2000-10-13 Thread mike . perik

I just installed 4.1.1-RELEASE on a dual 100mhz ALR Evolution that has a
LinkSys 100 nic, Diamond Stealth 64 4mb vision 964, ISA Vibra16
Soundblaster(non-pnp), DPT PM2022A scsi controller which has 2 2G seagate
barracuda, 1 Quantum Fireball (1.2 G), 1 DEC (1 G) and a NEC 3x CDROM drive
on it.

I was able to get the system installed but on boot it panics with this:

panic: resource_list_alloc: resource entry is busy

I set boot_verbose=1 and the line preceding the panic is

ata-: ata2 exists, using next available unit number.


I also get a this:

atapci0 Busmastering DMA not supported

I was having the same problem when I used the kern/boot floppies created
from the 4.1.1 CD.  I used the floppies created off of a 4.1 CD and I was
able to boot fine.
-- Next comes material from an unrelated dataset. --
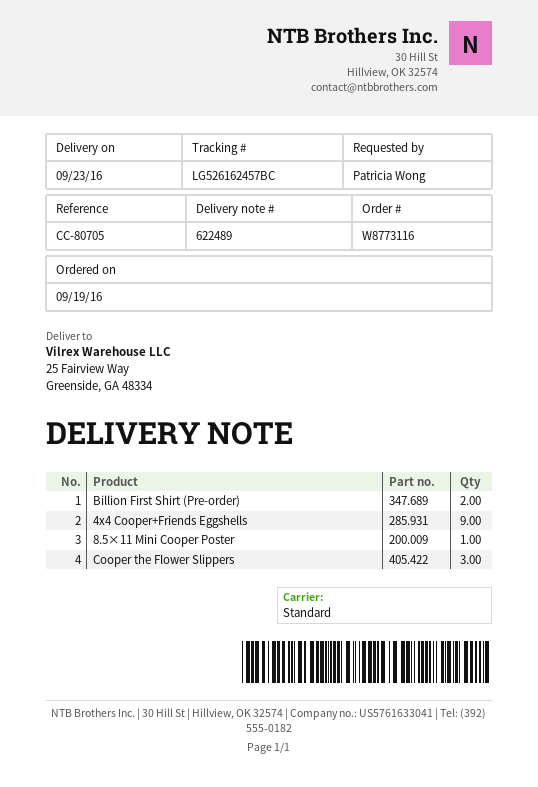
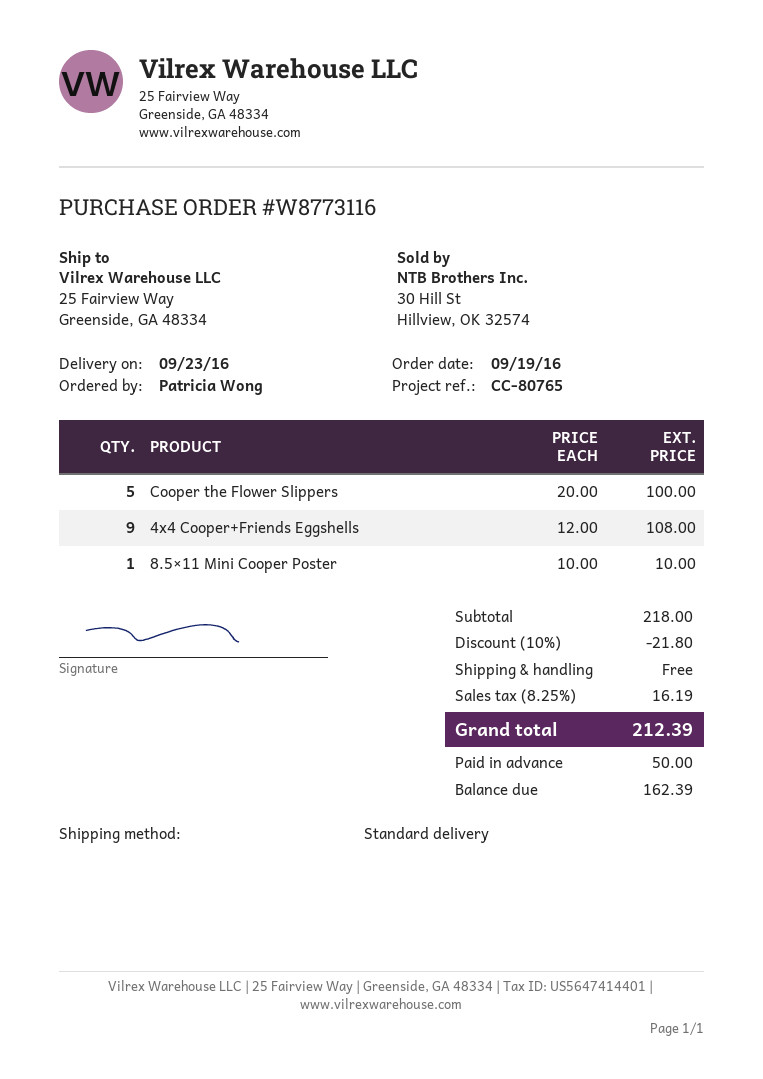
reference: CC-80705 -> CC-80765
Billion First Shirt (Pre-order): 2 -> none
Cooper the Flower Slippers: 3 -> 5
I set the release tag to 4.1.1-RELEASE and the install
went great, although both php-3 and php-4 packages failed. 

When it came to configuring the kernel for the install I deleted all network
cards, and the pc-card under misc because of conflicts.
Where can I get more info on this step of the install?

Where can I get some better diagnostics.  In verbose mode everything scrolls
off the screen to fast to see what else is going on.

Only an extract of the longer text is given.